Tips on postural strength plus a motivating soundtrack for a 45-minute stationary spin
I’m a relatively new road cyclist and am still not completely comfortable riding around in traffic. When it comes to personal physical safety my motto is overzealous cautiousness.
In that light, I'm a huge fan of bike trainers. I’m building my cycling confidence, form and fitness while remaining totally safe. We currently have a bike trainer on loan from a friend and are trying to decide what type and brand to purchase for ourselves.
We’re really fortunate to have a large patio at our home, part of it covered, so even on a rainy day where I don’t feel like getting wet, I have no excuse not to get out there for a spin.

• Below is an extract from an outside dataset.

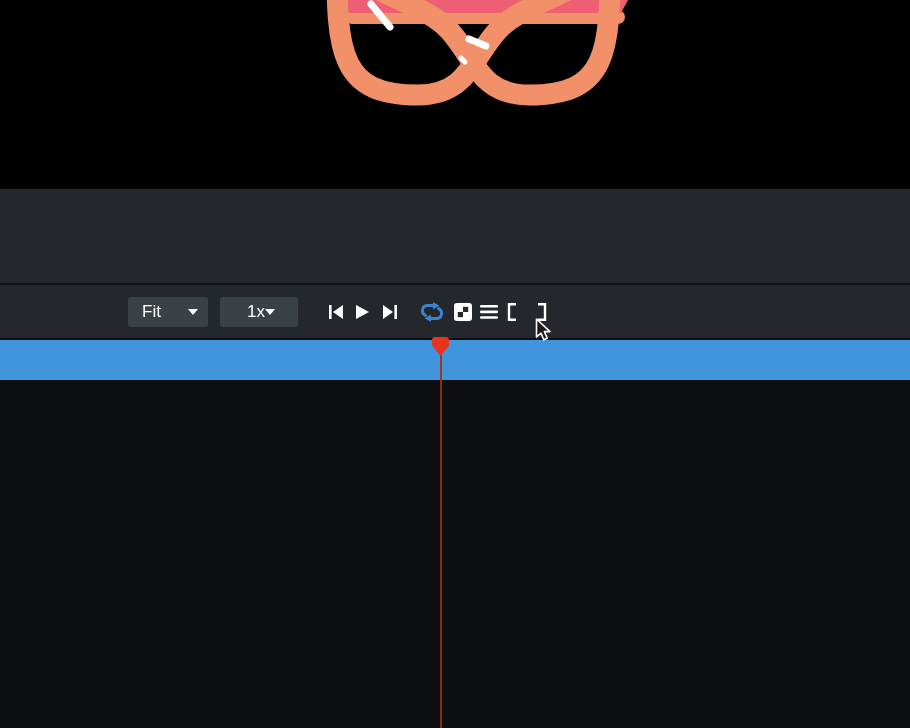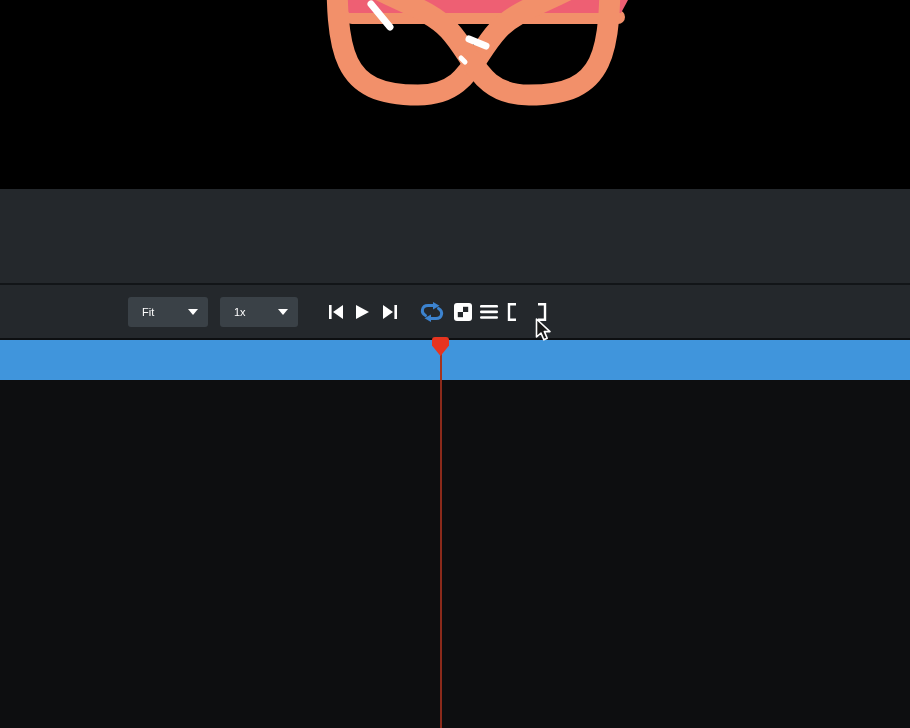"Fit" .dropdown { font-size: 11px -> 17px }
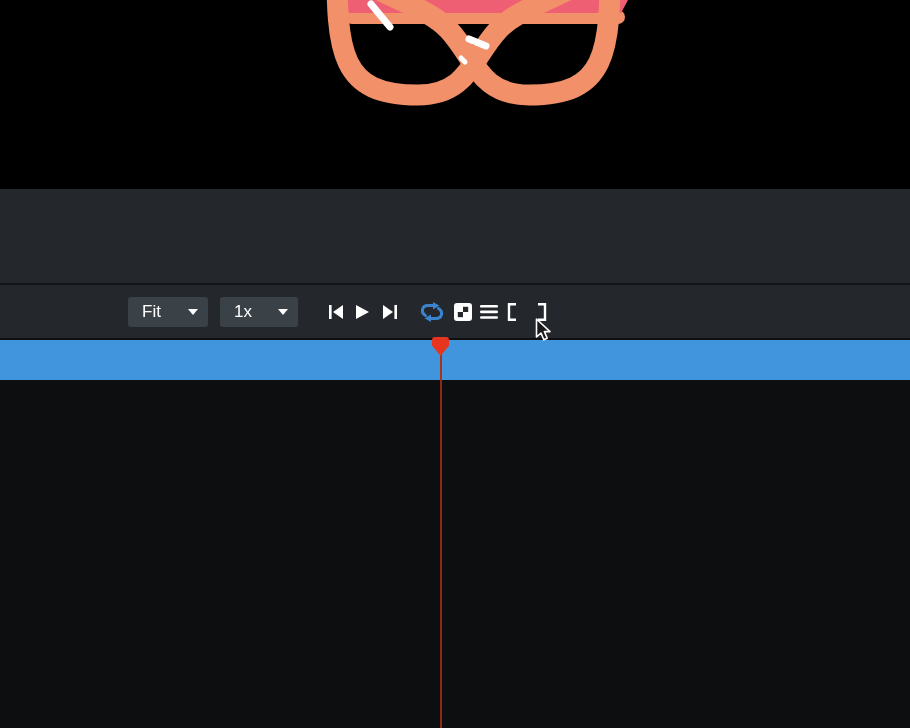"1x" .dropdown.speed { justify-content: none -> center }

Cycling is a fantastic cardiovascular exercise and a great, no-impact alternative to running
As with every type of exercise – be it cardio, strength or flexibility training – I think focusing on form, incessantly, especially in the beginning, to create strong and optimal neuromuscular connections is vital.
Put in the time to create the muscle memory for ideal posture, and eventually it will become second-nature (just like playing scales on the piano or perfecting your golf swing).
Strengthen Your Posterior Chain
I discovered a kindred spirit when I discovered Dr Eric Goodman, a California-based chiropractor, speaker (check out his awesome TEDtalk, above), and author of the must-read book Foundation: Redefine Your Core, Conquer Back Pain, and Move With Confidence.
During my years working in a gym, I saw so many people focusing on their fronts, with endless sets of chest presses and crunches. I have nothing against those exercises but I noticed a large imbalance in the number of exercises most people were doing for the front of their bodies versus the back of their bodies, like rows, good mornings, deadlifts, and back extensions.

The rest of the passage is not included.